Outside, in the street, Barnes held the car door for her. She thanked him and got in. As he rounded the back of the car, he saw a munky-hook standing at the dark mouth of an alleyway, her breath vapor dissipating in the cold air. She wore a furry vest, tight shorts, and black leggings. Her body was for sale, but for your money all you’d get was a trip on the machine—one of her previous experiences. Her memory inventory would be wide. Want to bang her with a dick bigger than yours? Want to be black? White? A woman?
The munky-hook called out, “Go for it, sweetie!”
Barnes blushed. His heart fell into his shoes. His legs went rubbery as he made his way to the driver-side door and got in. Had Jessica heard the hook’s comment? He couldn’t tell. She was looking straight ahead, not giving anything away.

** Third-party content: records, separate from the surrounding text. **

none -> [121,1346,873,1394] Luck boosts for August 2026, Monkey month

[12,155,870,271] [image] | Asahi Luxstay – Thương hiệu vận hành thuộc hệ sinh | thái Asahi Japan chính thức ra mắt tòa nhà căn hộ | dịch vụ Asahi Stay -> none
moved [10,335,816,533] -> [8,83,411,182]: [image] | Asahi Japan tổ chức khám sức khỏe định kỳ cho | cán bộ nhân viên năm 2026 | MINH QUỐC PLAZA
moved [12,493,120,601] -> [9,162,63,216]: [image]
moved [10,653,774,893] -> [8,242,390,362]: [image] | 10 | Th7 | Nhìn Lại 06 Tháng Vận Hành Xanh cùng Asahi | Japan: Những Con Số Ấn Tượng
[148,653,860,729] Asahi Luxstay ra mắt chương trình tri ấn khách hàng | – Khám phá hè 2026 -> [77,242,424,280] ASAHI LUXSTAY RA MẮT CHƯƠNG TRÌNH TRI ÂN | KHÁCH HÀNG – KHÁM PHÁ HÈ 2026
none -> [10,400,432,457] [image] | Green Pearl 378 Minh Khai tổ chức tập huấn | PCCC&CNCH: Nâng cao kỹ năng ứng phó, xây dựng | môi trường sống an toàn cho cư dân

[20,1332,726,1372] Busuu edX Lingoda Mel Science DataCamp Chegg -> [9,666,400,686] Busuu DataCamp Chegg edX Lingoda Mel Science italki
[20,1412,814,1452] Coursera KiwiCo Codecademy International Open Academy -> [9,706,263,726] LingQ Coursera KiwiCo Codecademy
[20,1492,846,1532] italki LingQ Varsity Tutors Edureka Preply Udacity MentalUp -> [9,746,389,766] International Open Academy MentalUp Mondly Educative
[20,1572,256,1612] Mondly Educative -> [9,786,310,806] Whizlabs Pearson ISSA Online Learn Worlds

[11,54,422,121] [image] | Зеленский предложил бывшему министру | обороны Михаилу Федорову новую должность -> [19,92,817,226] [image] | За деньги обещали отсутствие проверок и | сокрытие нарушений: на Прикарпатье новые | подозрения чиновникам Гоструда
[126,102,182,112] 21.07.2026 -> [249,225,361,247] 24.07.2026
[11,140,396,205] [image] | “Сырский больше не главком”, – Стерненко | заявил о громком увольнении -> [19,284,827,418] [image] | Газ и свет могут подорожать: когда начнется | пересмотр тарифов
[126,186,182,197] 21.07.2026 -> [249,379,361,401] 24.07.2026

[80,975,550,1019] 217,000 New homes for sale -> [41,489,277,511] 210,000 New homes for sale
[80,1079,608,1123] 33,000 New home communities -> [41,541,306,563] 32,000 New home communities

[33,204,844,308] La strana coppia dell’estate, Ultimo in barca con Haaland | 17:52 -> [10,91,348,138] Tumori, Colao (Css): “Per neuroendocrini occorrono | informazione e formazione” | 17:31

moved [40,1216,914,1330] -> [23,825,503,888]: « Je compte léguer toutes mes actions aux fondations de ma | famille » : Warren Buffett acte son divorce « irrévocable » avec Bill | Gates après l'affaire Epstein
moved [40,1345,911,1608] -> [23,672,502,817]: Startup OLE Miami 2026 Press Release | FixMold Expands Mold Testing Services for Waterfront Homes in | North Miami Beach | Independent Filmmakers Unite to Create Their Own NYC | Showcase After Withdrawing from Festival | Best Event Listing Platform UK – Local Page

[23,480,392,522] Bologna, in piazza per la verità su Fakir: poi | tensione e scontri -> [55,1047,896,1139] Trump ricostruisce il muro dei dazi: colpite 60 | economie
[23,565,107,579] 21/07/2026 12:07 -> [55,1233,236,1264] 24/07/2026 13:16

He started the car, put it in drive, and pulled up to the first stop sign. “It’ll be quick,” he said. “We just need your prints to rule out the second set on the index card, assuming the first set is Wilson’s.”
She nodded, kept her eyes forward. Tight lips.
He turned down Plum Street.
They were a few minutes from the station now. His nerves we
re shot. He checked himself in the rearview mirror, mostly to keep Dale Wilson’s gaze from her face, her legs. Captain Darrow was right; he did look like dog shit. Felt like it, too. He needed a drink.
Jessica remained pine-board stiff in the passenger seat, hands piled one over the other on her lap. She must have heard the munky-hook’s comment, must have noticed him staring at her in the classroom.
They pulled up to the station and found a parking spot. By then the air inside the vehicle was as thick as peanut butter. He turned off the ignition. They sat in silence while raindrops spread out and connected with one another on the windshield.
“Look,” Barnes said, “I’m sorry about what that—”
Jessica got out of the car. She turned around and stood inside the passenger-side door, holding it open. She leaned in and said, “I have just one question, Detective Barnes.”
“What’s that?”
She smirked. “You gonna go for it, sweetie?”
She laughed and slammed the car door, ran across the parking lot through the rain. Barnes sat in the car, watching her in the rearview mirror as she made her way toward the precinct door. Once she was under the awning, she stopped and turned around, hands on her hips just like in the classroom. Remnants of laughter were still on her face.
Ricky would love her.
The rain had gotten worse. It battered the roof of Barnes’s car, the street, the sidewalks. He and Jessica were back at her brownstone, parked in the street. She was cleaning the ink from her fingers and thumbs with the wipes they’d provided her at the station. “I can’t believe they still use ink,” she said. “I thought there’d be some kind of scanner.” She balled up the wipes and stuffed them into her bag. She looked out toward her building and sighed. “You wanna go get a coffee or something?”
Barnes clicked his tongue. “Um, well . . .”
“Come on,” she said, turning to him. “I’m not a witness, am I? I know there’s some rule about fraternizing with witnesses.” Her hair was wet, her smile mischievous.
Barnes’s stomach lurched as Dale Wilson’s sex dream took over his mind. He felt her phantom touch, smelled her soapy scent, felt her hips pressing against his own.